Early missionaries and Spanish explorers found settlements of Luiseño, Tongva, and Juaneño peoples throughout the coastal region of what is now Orange County. When Spanish land grants were awarded in the early 19th century, José Antonio Yorba was granted a spread of 62,000 acres.
As they farmed their expansive holdings, the Yorba family and other settlers saw periods of boom and bust development. Finally, in 1907, Porfirio Yorba sold the property. The Janss Investment Co. of Los Angeles, envisioning a family community of small farms, subdivided the land and named the town Yorba Linda, after the first family.
Ranch houses and citrus groves proliferated and the Pacific Electric Railroad, connecting Yorba Linda to Los Angeles, assured that growers could get their crops to market. The city continued to thrive through the early part of the 20th century, maintaining its small-town feel. Finally, in the 1960s, the town began to grow in earnest and in 1967 Yorba Linda was incorporated as Orange County’s 25th city.
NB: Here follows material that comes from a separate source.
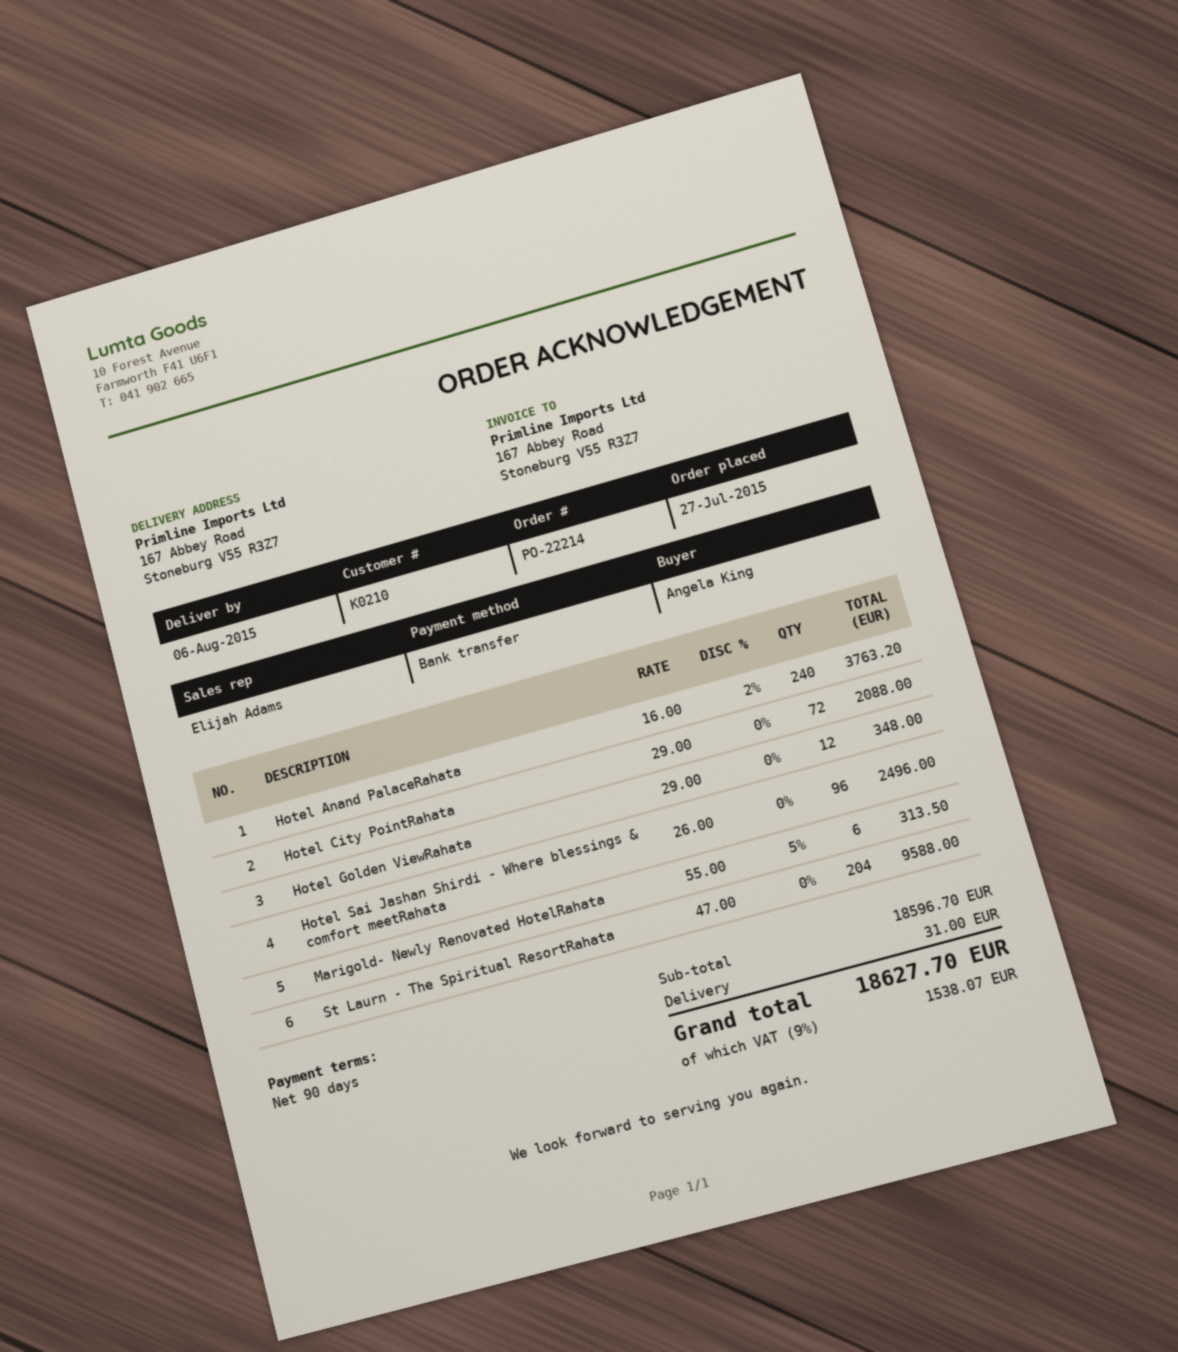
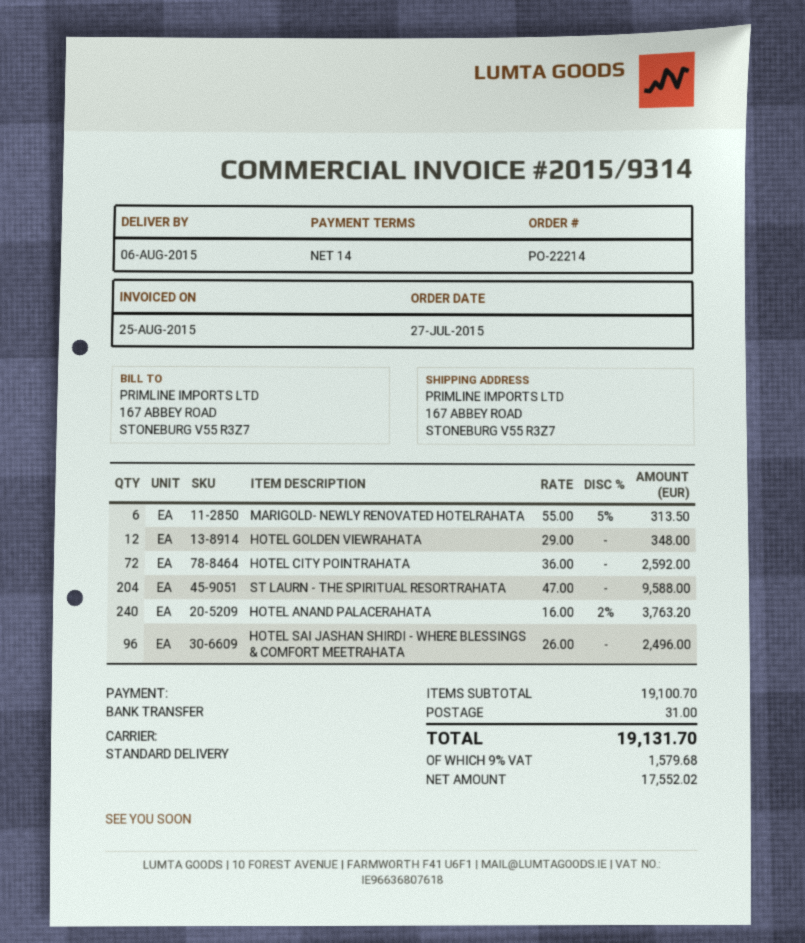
payment terms: 90 days -> 14 days
Hotel City PointRahata: 72 x 29.00 = 2088.00 -> 72 x 36.00 = 2592.00
subtotal: 18596.70 -> 19100.70
tax: 9% = 1538.07 -> 9% = 1579.68
total: 18627.70 -> 19131.70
As the population grew, Yorba Linda and its surrounding Orange County neighbors responded by building a robust service economy and an extensive network of schools. More than 60 high schools, four community colleges, two large state universities, private colleges, and many award-winning schools at every level serve a community with high expectations of its teachers and its children.
In addition to a well-educated population, Yorba Linda has been distinguished as one of the richest U.S. cities and the richest in Orange County (CNN Money) and in 2012 was ranked 42nd on Money magazine’s list of America’s best small cities. It is indeed the “Land of Gracious Living.”